Вечером она рассказала об этом происшествии Петру, сама не зная зачем, просто он был единственным, кому рассказывали такое.
Куратор выслушал её очень внимательно.
— Вам нужно отдохнуть, Вера Николаевна, — сказал он мягко. — Вы переутомлены. Эти необычные сны… Я обязательно выхлопочу вам путёвку. Обещаю.
А через три дня, аккурат перед её отпуском, фрагменты «культового комплекса» затребовали к немедленной утилизации, и Вере разрешили, в порядке исключения, по личному ходатайству куратора, выделить сутки на финальную фиксацию.

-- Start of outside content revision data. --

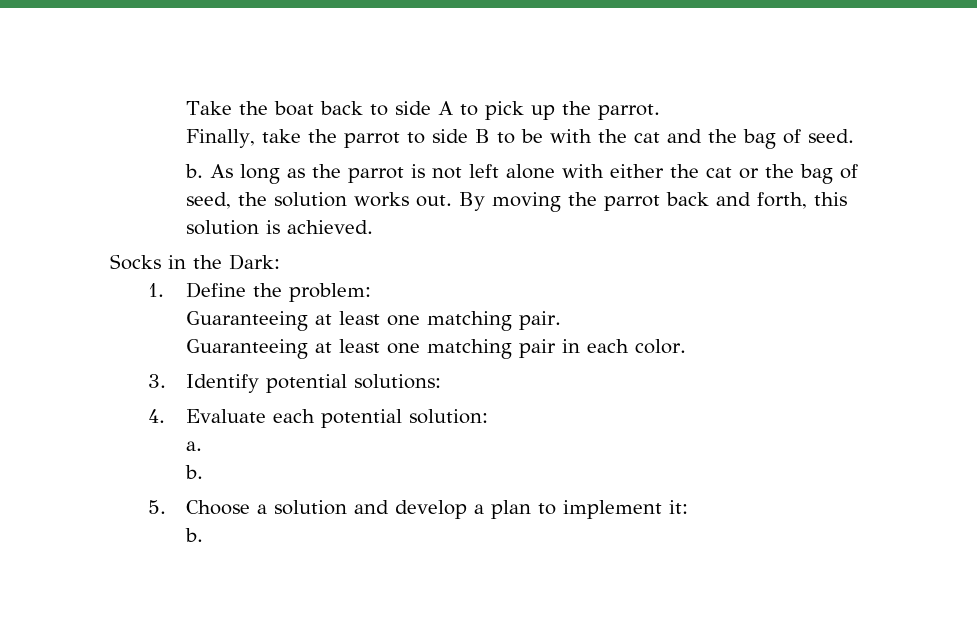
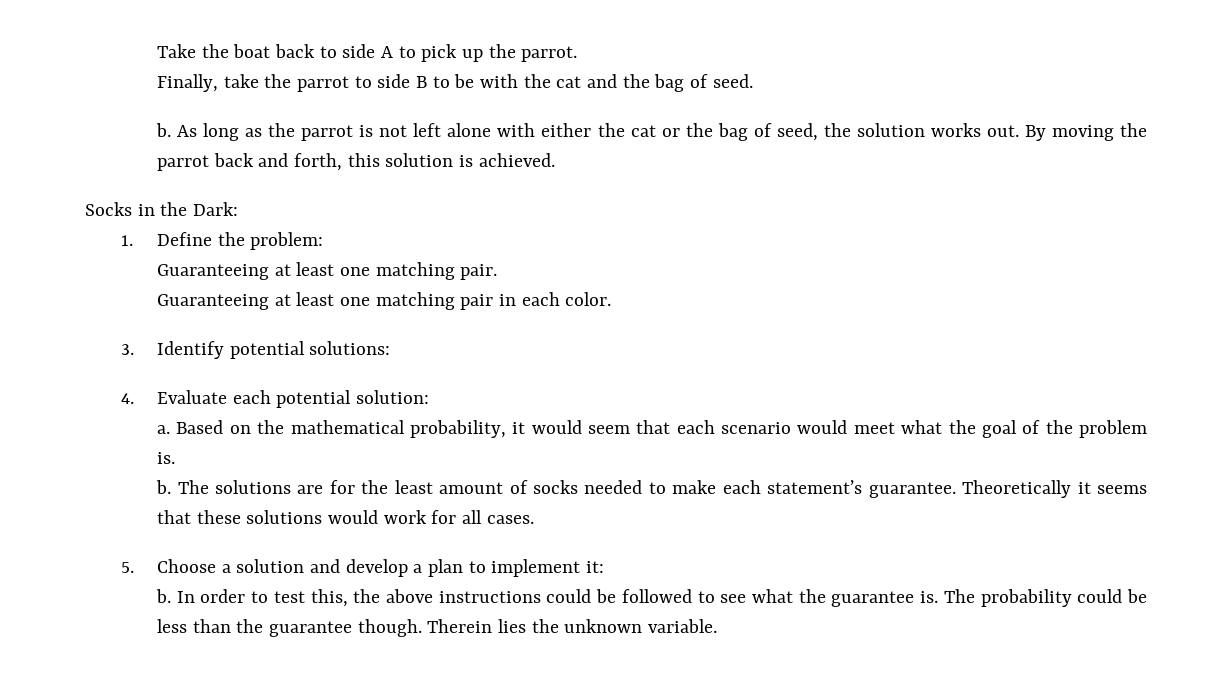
- a.
- b.
+ a. Based on the mathematical probability, it would seem that each scenario would meet what the goal of the problem is.
+ b. The solutions are for the least amount of socks needed to make each statement’s guarantee. Theoretically it seems that these solutions would work for all cases.
+ In order to test this, the above instructions could be followed to see what the guarantee is. The probability could be less than the guarantee though. Therein lies the unknown variable.

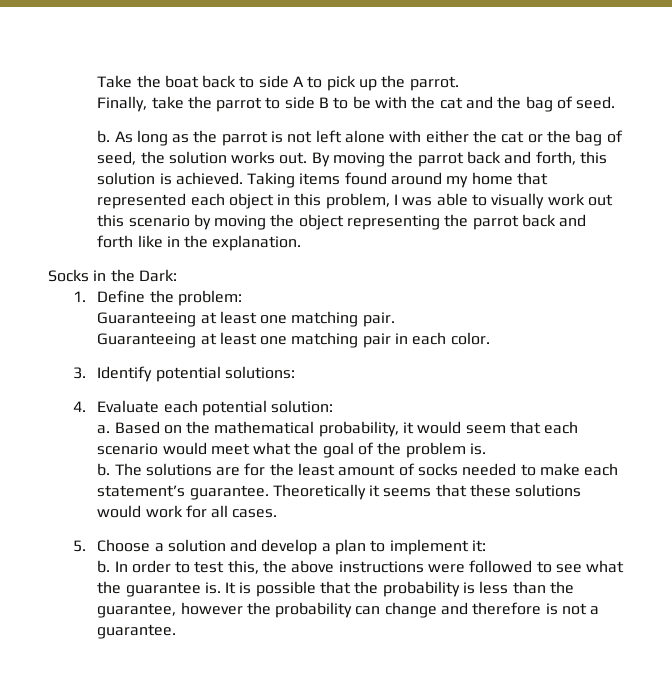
+ Taking items found around my home that represented each object in this problem, I was able to visually work out this scenario by moving the object representing the parrot back and forth like in the explanation.
- In order to test this, the above instructions could be followed to see what the guarantee is.
+ In order to test this, the above instructions were followed to see what the guarantee is.
- The probability could be less than the guarantee though. Therein lies the unknown variable.
+ It is possible that the probability is less than the guarantee, however the probability can change and therefore is not a guarantee.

Работать пришлось в высоком зале хранилища, на дощатых лесах под потолком, где были развешены для просушки самые крупные куски.
Она поднялась наверх. Внизу, у рубильника, остался только Морозов, он сам вызвался посветить и подстраховать Веру.
— Пётр Иванович, — окликнула Веру сверху, — а ведь я почти вспомнила. Имя. Из снов. Смешно сказать, кажется, если произнесу его вслух, что-то…
Реставратор Верочка Яковлева не договорила.
Внизу сухо щёлкнуло, так, как не щёлкают рубильники. Крепления лесов, проверенные утром ею самой, подались все разом, беззвучно и согласованно, словно кто-то развязал единственный узел, на котором всё и держалось.
Падая, Вера успела увидеть внизу запрокинутое лицо куратора. На нём не было ни ужаса, ни растерянности. Только терпение. И Вера узнала его слишком поздно, как узнавала всегда.
Человек в чёрном пальто вошёл в хранилище через четверть часа, сквозь запертые двери, не потревожив ни одной пылинки. Он опустился на колени среди обломков лесов и обломков фресок, у которых больше некому было возвращать лица, и долго не двигался.
Куратор Пётр Морозов исчез из города той же ночью. В учётных советских документах, выправленных на это имя в тридцать седьмом году, осталась его фотография. Она будет всплывать потом ещё не раз, десятилетие за десятилетием, под разными фамилиями, с лицом, стареющим ровно настолько, чтобы не вызывать вопросов.
А тонкая книжка Попова с гравюрой уцелела. Триста экземпляров разлетелись по библиотекам и частным собраниям, но почти все сгинули в войну и в макулатуре. Но одна книжка в потрёпанном картонном переплёте, десятилетия спустя ляжет на стол в краеведческом музеи перед женщиной по имени Мира.
И рука, нарисовавшая то лицо, узнает свою работу.